In der Familie ist man „irritiert“, wesentlich weniger zurückhaltend kann man diese Sätze aber auch als bösartige Verleumdung bezeichnen. Josef Nehers Sohn schreibt dazu: „Dieses Arrangement sah so aus, dass mein Vater 1933 von der SS verhaftet und am 25. März 1933 als einer  der ersten politischen Schutzhäftlinge in das Konzentrationslager Dachau eingeliefert wurde.“

Dem ist nicht mehr viel hinzuzufügen, außer der Empfehlung, von diesem Buch die Finger zu lassen, denn einer Autorin dürfen solche Fehler nicht unterlaufen.

Vorwort von Georg Becker, dem Sohn von Carola Neher

Inhalt:

Carola Neher gehört zu dem neuen Frauentypus, der in den Zwanziger Jahren zuerst am Theater modern und dann auch zum weiblichen Leitbild der Gesellschaft wird. Schlank, biegsam, mit langen Beinen, sachlich, mit kapriziöser Verve, tän­zerischer Virtuosität und berechnen­der Erotik betört sie Männer und setzt deren Begeisterung für ihren Karriere-Ehrgeiz ein. Das offene Be­kenntnis, der nüchterne Blick, Lust am Erkämpften und Erlebten sind ihre Ausdrucksformen der Moder­nität. Carola gehört schon zur Gene­ration der Neuen Sachlichkeit. Als der tuberkulosekranke Klabund 1924 die Schauspielerin Carola Neher in München kennenlernt, ist er ein berühmter Dichter, doch es bleiben ihm nur noch vier Jahre zu leben.
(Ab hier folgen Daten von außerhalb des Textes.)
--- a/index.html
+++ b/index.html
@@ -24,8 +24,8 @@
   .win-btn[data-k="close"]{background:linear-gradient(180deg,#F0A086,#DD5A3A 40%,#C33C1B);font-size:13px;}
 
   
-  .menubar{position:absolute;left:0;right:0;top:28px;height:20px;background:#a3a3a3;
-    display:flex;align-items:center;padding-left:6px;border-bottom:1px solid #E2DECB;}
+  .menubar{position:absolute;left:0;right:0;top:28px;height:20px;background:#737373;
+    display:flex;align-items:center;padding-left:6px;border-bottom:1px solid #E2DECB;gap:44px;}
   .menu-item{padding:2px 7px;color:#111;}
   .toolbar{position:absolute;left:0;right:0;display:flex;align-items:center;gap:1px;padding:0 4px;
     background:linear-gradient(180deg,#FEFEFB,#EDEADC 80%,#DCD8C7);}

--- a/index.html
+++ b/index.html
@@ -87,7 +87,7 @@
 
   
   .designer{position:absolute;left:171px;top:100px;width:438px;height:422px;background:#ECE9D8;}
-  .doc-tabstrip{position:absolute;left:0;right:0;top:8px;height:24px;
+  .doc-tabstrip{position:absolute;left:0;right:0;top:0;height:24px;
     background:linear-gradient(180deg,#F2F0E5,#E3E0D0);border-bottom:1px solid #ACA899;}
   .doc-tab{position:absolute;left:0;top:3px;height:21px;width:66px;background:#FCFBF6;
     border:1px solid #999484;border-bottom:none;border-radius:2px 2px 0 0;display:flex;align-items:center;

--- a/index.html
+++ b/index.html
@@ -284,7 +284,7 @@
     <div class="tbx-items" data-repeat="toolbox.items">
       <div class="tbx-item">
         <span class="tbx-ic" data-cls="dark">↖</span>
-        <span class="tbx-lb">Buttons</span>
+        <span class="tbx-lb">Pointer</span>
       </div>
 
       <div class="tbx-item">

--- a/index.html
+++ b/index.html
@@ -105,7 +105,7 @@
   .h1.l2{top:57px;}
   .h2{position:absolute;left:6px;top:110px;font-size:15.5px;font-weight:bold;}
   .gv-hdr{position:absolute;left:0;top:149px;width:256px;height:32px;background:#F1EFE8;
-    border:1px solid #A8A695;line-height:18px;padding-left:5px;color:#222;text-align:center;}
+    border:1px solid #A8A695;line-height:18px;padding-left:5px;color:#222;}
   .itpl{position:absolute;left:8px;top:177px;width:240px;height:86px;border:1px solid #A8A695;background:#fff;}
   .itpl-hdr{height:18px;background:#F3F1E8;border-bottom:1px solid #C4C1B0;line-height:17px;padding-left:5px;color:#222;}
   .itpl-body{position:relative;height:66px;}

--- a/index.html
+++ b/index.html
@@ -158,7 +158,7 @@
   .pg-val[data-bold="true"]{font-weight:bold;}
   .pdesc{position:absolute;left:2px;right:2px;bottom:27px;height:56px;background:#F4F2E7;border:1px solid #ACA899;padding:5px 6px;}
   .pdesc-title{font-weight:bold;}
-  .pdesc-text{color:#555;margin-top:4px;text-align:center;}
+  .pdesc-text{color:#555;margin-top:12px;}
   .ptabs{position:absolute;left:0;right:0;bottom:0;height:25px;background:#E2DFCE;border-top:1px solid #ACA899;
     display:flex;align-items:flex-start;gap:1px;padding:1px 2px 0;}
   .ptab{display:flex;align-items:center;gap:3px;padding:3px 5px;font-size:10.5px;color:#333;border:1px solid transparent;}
Berlin ist in den Zwanziger Jahren das Zentrum der Theater- und Lite­raturszene. Dorthin muss jeder, der daran teilhaben will. Und hier explo­diert Carola Nehers Ruhm. Das Leben in der Stadt pulsiert, es ist ein Tanz auf dem Vulkan. Klabunds Krankheit erscheint als Metapher die­ser Gefährdung. Die Ahnung seines nahen Todes macht beide empfind­sam für die Signale der drohenden Katastrophe, die auf die unruhigen Zwanziger Jahre folgen wird, und ihr Lebenshunger hat viel mit dieser Ahnung zu tun. Als Klabund im Som­mer 1928 stirbt, hat Carola Neher den wichtigsten Menschen in ihrem Leben verloren. Sie stürzt sich in die Arbeit, spielt Theater, dreht Filme. Sie wird Brechts Wunschbesetzung für die Polly in der „Dreigroschen­oper“, für Lilian Holiday in „Happy End“ und seine „Heilige Johanna der Schlachthöfe“.
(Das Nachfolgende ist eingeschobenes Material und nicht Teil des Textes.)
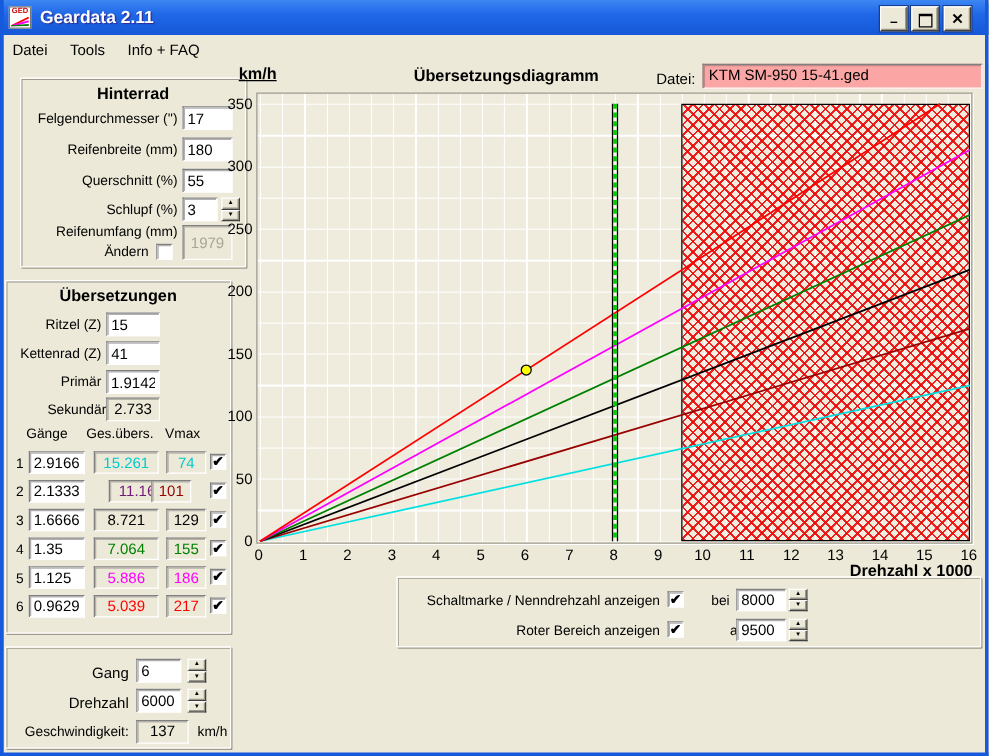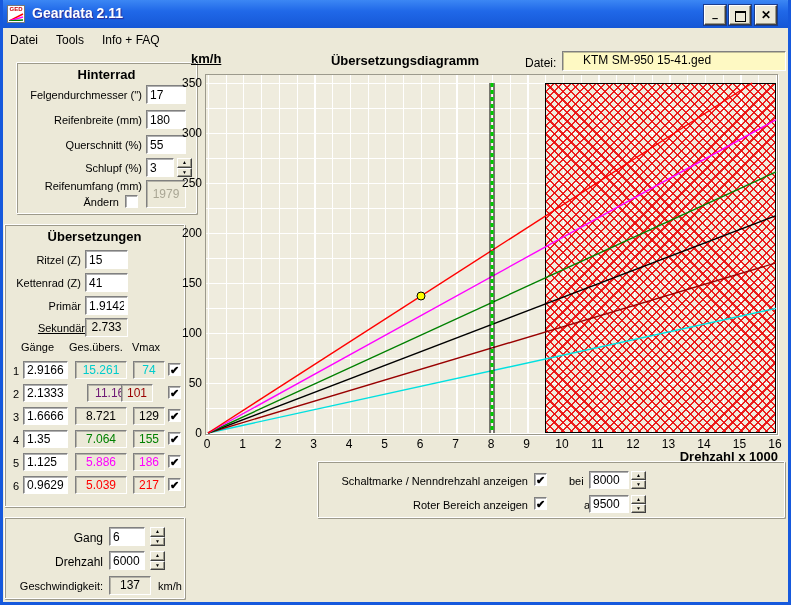--- a/index.html
+++ b/index.html
@@ -193,7 +193,7 @@
   <div class="lbl b" style="left:191px;top:51px;font-size:13px;text-decoration:underline;">km/h</div>
   <div class="lbl b c" style="left:280px;top:53px;width:250px;font-size:13px;">Übersetzungsdiagramm</div>
   <div class="lbl" style="left:525px;top:56px;font-size:12px;">Datei:</div>
-  <div class="robox" style="left:562px;top:51px;width:224px;height:20px;text-align:left;padding-left:20px;background:#fef9c3;">KTM SM-950 15-41.ged</div>
+  <div class="robox" style="left:562px;top:51px;width:224px;height:20px;text-align:left;padding-left:4px;background:#fca5a5;">KTM SM-950 15-41.ged</div>
 
   <div class="plot">
     <div class="redzone" id="redzone" style="left: 339px; top: 8px; width: 231px; height: 350px;"></div>

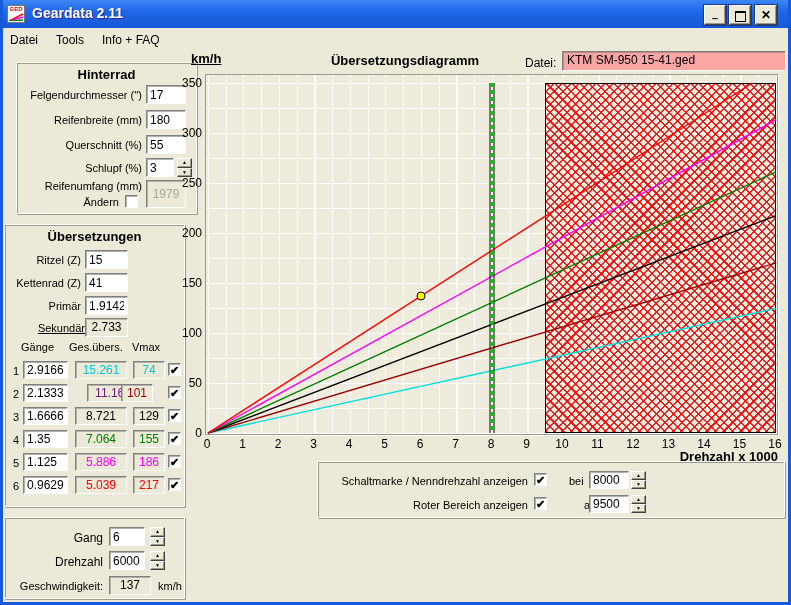--- a/index.html
+++ b/index.html
@@ -122,7 +122,7 @@
     <input class="f" style="left: 80px; top: 48px; width: 43px;" value="41">
     <div class="lbl r" style="left:2px;top:75px;width:74px;">Primär</div>
     <input class="f" style="left: 80px; top: 71px; width: 43px;" value="1.9142">
-    <div class="lbl r" style="left:6px;top:97px;width:74px;text-decoration:underline;">Sekundär</div>
+    <div class="lbl r" style="left:6px;top:97px;width:74px;">Sekundär</div>
     <div class="robox" style="left:80px;top:93px;width:43px;">2.733</div>
     <div class="lbl" style="left:16px;top:116px;">Gänge</div>
     <div class="lbl" style="left:64px;top:116px;">Ges.übers.</div>

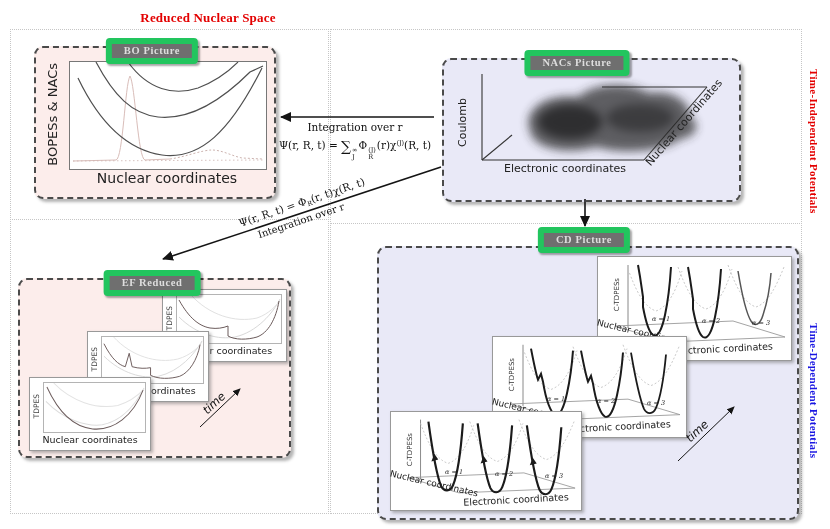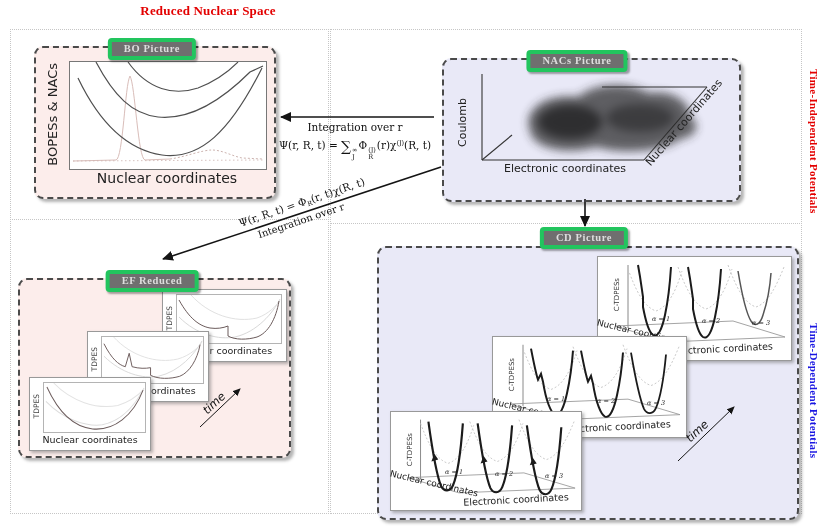--- a/index.html
+++ b/index.html
@@ -48,7 +48,7 @@
 
 <div id="canvas">
 
-  <div class="hdr" style="left:58px;top:3px;width:300px;color:#e30000;">Reduced Nuclear Space</div>
+  <div class="hdr" style="left:58px;top:10px;width:300px;color:#e30000;">Reduced Nuclear Space</div>
 
   <div class="quad" style="left:10px;top:29px;width:317px;height:189px;"></div>
   <div class="quad" style="left:330px;top:29px;width:470px;height:193px;"></div>

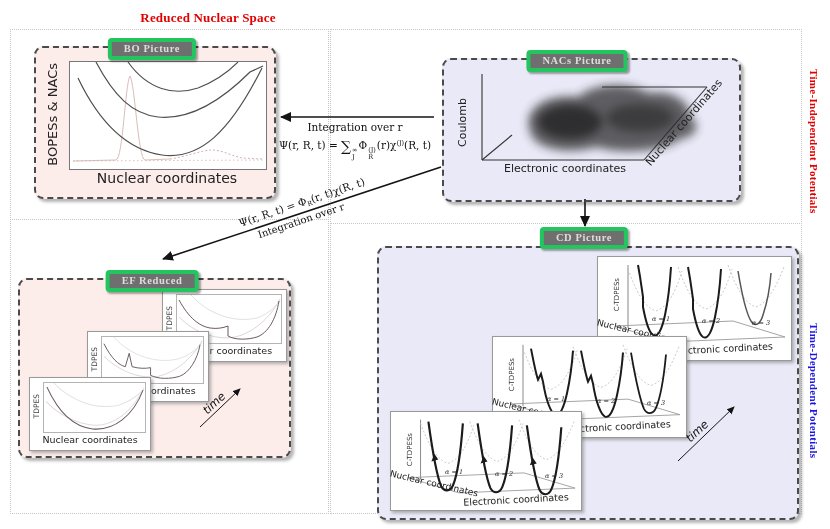--- a/index.html
+++ b/index.html
@@ -16,7 +16,7 @@
   .lav{background:#e9e9f7;}
   .chip{position:absolute;transform:translateX(-50%);background:#6f6f6f;color:#dedede;
         font:bold 10.5px "Liberation Serif",serif;letter-spacing:.6px;padding:1px 12px 2px 12px;
-        border-radius:4px;border:4px solid #22c55e;box-shadow:2px 2px 2px rgba(0,0,0,.35);
+        border-radius:4px;border:6px solid #22c55e;box-shadow:2px 2px 2px rgba(0,0,0,.35);
         z-index:40;white-space:nowrap;}
   .plotbox{position:absolute;background:#fff;border:1px solid #777;}
   .vlab{position:absolute;display:flex;align-items:center;justify-content:center;}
Des Lebens der linken Schickeria über­drüssig, heiratet sie 1932 einen jun­gen kommunistischen Ingenieur und geht mit ihm 1933 nach Moskau. Ihr Schicksal steht stellvertretend für viele ihrer Generation: In brutaler Um­kehrung der revolutionären Erwartung endet ihr Leben 1942 in einem sowjetischen Gefangenenlager.